WORK ITEM: The string "Listen" may appear on lines of the entries below; report how many such lines there are, and only that.

[Structured diff data]
##############################

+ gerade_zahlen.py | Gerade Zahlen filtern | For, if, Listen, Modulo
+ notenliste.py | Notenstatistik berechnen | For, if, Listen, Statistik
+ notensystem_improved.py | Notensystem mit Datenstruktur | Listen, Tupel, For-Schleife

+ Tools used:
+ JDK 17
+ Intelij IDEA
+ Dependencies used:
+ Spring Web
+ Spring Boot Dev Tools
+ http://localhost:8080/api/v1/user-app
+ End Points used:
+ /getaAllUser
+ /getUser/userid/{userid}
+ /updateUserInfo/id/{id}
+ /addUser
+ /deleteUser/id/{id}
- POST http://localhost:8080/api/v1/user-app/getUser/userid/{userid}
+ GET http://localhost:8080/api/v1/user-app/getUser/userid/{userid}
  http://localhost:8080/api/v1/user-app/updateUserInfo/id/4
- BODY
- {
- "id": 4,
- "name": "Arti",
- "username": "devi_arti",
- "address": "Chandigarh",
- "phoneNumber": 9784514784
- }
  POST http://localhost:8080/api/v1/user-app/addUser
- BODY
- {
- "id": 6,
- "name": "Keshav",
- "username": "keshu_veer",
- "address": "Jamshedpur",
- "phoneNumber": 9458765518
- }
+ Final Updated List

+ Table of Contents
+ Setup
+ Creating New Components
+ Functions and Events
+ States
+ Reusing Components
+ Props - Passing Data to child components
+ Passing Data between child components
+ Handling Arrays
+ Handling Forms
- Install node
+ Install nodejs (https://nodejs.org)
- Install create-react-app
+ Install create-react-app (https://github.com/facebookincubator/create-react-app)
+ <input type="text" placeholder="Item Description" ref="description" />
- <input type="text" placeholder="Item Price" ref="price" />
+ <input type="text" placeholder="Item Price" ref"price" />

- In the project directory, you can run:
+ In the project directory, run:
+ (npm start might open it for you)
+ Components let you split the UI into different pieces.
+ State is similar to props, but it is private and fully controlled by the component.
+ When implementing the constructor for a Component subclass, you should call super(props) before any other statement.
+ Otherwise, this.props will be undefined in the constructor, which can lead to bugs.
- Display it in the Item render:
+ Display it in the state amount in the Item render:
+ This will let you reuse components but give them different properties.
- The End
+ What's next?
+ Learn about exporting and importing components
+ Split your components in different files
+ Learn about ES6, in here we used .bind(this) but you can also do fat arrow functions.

##############################

ANSWER SPACE: 3